Con el amigo Wolfgang, Villazón se identifica radicalmente en “la búsqueda de la libertad”. Y en una relación difícil con el padre, como la tuvo el compositor, como la tiene el protagonista de su novela, como la ha tenido el propio cantante: “No por las razones de Maurer, a cuyo padre no le gusta que quiera dedicarse a la ópera. El mío sí lo veía bien, pero algunas cosas nos separaban. Desde la perspectiva del hijo, que era yo, no se resolvieron de las mejores formas”, comenta el cantante. “Y no haga más preguntas diabólicas…”, bromea.

No muy tarde se dio cuenta de que un modelo de carrera, en vez del formato Superman voraz, podría ser el de la exquisitez marca Cecilia Bartoli. “Ella reinventó hace 20 años el concepto de cantante de ópera”, asegura. Hasta tal punto que son muchísimos quienes han seguido detrás. Hoy Bartoli colabora habitualmente con Villazón y con su paisano Javier Camarena, otro mexicano universal, desde su actual podio belcantista: “Javier da un do de pecho con la misma facilidad con la que uno se frota un ojo”. O el peruano Juan Diego Flórez, otro referente para Villazón: “Para muchos, y con razón, es el Federer de la ópera. Ha pasado de un repertorio muy concreto a cantar con gran éxito otras muchas cosas. Puede hacer lo que se le hinche la regalada gana. No es cierto que los cantantes se deban encasillar. Lo importante es ser artista. No basta ser atleta del canto y mucho menos gritar a Puccini en vez de cantarlo”, afirma. Porque sabe que en su mundo, aunque se cuelen reveses ocultos, artificios de rondón y posibilidad de engaño, “esto no es cuestión de likes: o cantas o no cantas”.

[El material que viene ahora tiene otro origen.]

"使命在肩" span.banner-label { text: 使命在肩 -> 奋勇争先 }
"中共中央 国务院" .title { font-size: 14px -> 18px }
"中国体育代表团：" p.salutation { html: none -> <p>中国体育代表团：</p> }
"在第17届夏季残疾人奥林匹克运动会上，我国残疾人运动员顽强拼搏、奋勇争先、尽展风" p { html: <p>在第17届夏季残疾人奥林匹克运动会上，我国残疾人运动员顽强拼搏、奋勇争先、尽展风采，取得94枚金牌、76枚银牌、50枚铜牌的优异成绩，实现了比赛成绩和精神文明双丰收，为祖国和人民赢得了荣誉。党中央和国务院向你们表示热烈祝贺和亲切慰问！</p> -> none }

No es cierto que los cantantes se deban encasillar. Lo importante es ser artista. No basta ser atleta del canto

Por eso se concentra en papeles que considera troncales en la historia del repertorio. Ahora explora insistentemente a Mozart. Pero si tiene que elegir un número de roles cercanos a su pasión por la vida habla de cuatro: “El Nemorino de L’elisir d’amore, de Donizetti”, va primero. Con él reapareció tras su calvario en la ópera de Viena. “También el protagonista de Los cuentos de Hoffmann [de Offenbach], con el mismo nombre; el Papageno de La flauta mágica, que aunque para barítono, Mozart lo concibió para un actor que cantara, como fue Schikeneder, autor del libreto y el Loge de El oro del Rin, primera parte de El anillo del Nibelungo wagneriano”.